En Irak, la multiplication des incidents et des querelles interreligieuses, ainsi que les opérations de maintenance, ont amené la production à descendre de 3,2 millions de barils par jour à 3 millions barils par jour. Nous pourrions même aller jusqu’à 2,7 millions de barils par jour, voire moins si le conflit syrien rejaillissait sur le Sud du pays (terminaux d’exportation). .
En combinant la Libye et l’Irak, près de 30 millions de barils ont été perdus. C’est dans ce contexte délicat que ce qui se passe en Syrie peut s’avérer préoccupant. Ce d’autant plus que les grandes mises en production de pétrole de schiste aux Etats-Unis ne peuvent pas servir au reste du monde puisque ce pétrole ne peut pas être exporté.

Quid de l’Egypte ?
Il y a fort à croire que l’armée égyptienne fera tout son possible pour protéger le canal de Suez et le pipeline de Sumed. Il ne devrait pas y avoir vraisemblablement pas de perturbation dans ce coin là. Toutefois un effet de contagion sur le reste de la région n’est pas à écarter du fait de la dimension considérable de l’Egypte.

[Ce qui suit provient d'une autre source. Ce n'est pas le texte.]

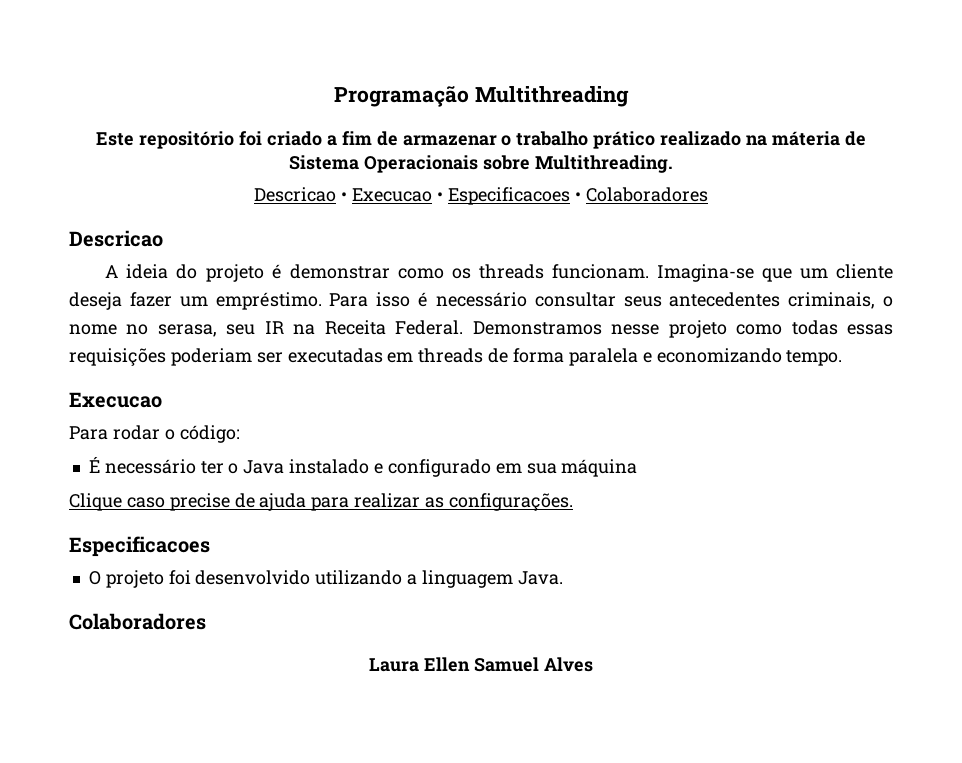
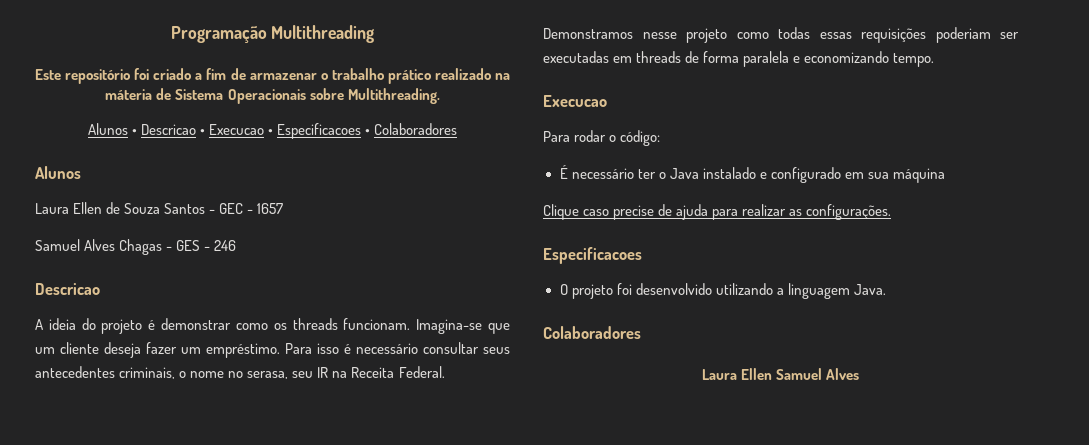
- Descricao • Execucao • Especificacoes • Colaboradores
+ Alunos • Descricao • Execucao • Especificacoes • Colaboradores
+ Alunos
+ Laura Ellen de Souza Santos - GEC - 1657
+ Samuel Alves Chagas - GES - 246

Des éléments tendent à limiter l’éventuelle tendance haussière du pétrole ?
Les stocks de pétrole dont disposent les Américains dans le « Strategic Petroleum Reserve », sont importants eu égard à la consommation américaine en nombre de jours. Dans le cas où une intervention en Syrie faisait énormément grimper le prix du pétrole, Barack Obama pourrait considérer d’ouvrir les vannes pétrolières pour libérer quelques de barils.
En outre, si le prix du pétrole est relativement stable au sein des pays développés, dans certains pays comme l’Inde ou le Brésil, le prix est à son plus haut historique, au dessus de 2008, en raison de la significative dévaluation des monnaies nationales. La dynamique de ces pays pourrait donc être compromise dans le cas d’une plus importante augmentation du prix du baril. Ceci aura un effet indéniable sur l’état de la reprise en Europe ou aux Etats-Unis. La demande globale de pétrole pourrait énormément s’amoidrir.

Jusqu’où verriez-vous le prix du baril s’apprécier ?
Pour le moment, je ne vois pas le baril aller bien au dessus de 118-120 dollars sur le WTI et 122-125 sur le Brent.

De quelle manière devraient continuer à évoluer les marchés actions qui ont nettement corrigé mardi à la suite de l’annonce faite par le secrétaire d’Etat américain concernant cette probable intervention en Syrie ?
La correction pourrait se poursuivre en raison de prises de bénéfices. Les marchés actions ont beaucoup performé cet été. Au-delà des zones d’ombre qui planent sur le marché pétrolier, nous entrons dans un mois de septembre caractérisé par de nombreuses inconnues aux Etats-Unis (politique monétaire de la Fed et plafond de la dette), en France (réformes structurelles), en Italie (stabilité du gouvernement). Des questions persistent sur la soutenabilité de la croissance chinoise. Plus globalement, les pays émergents sont confrontés à d’importantes difficultés.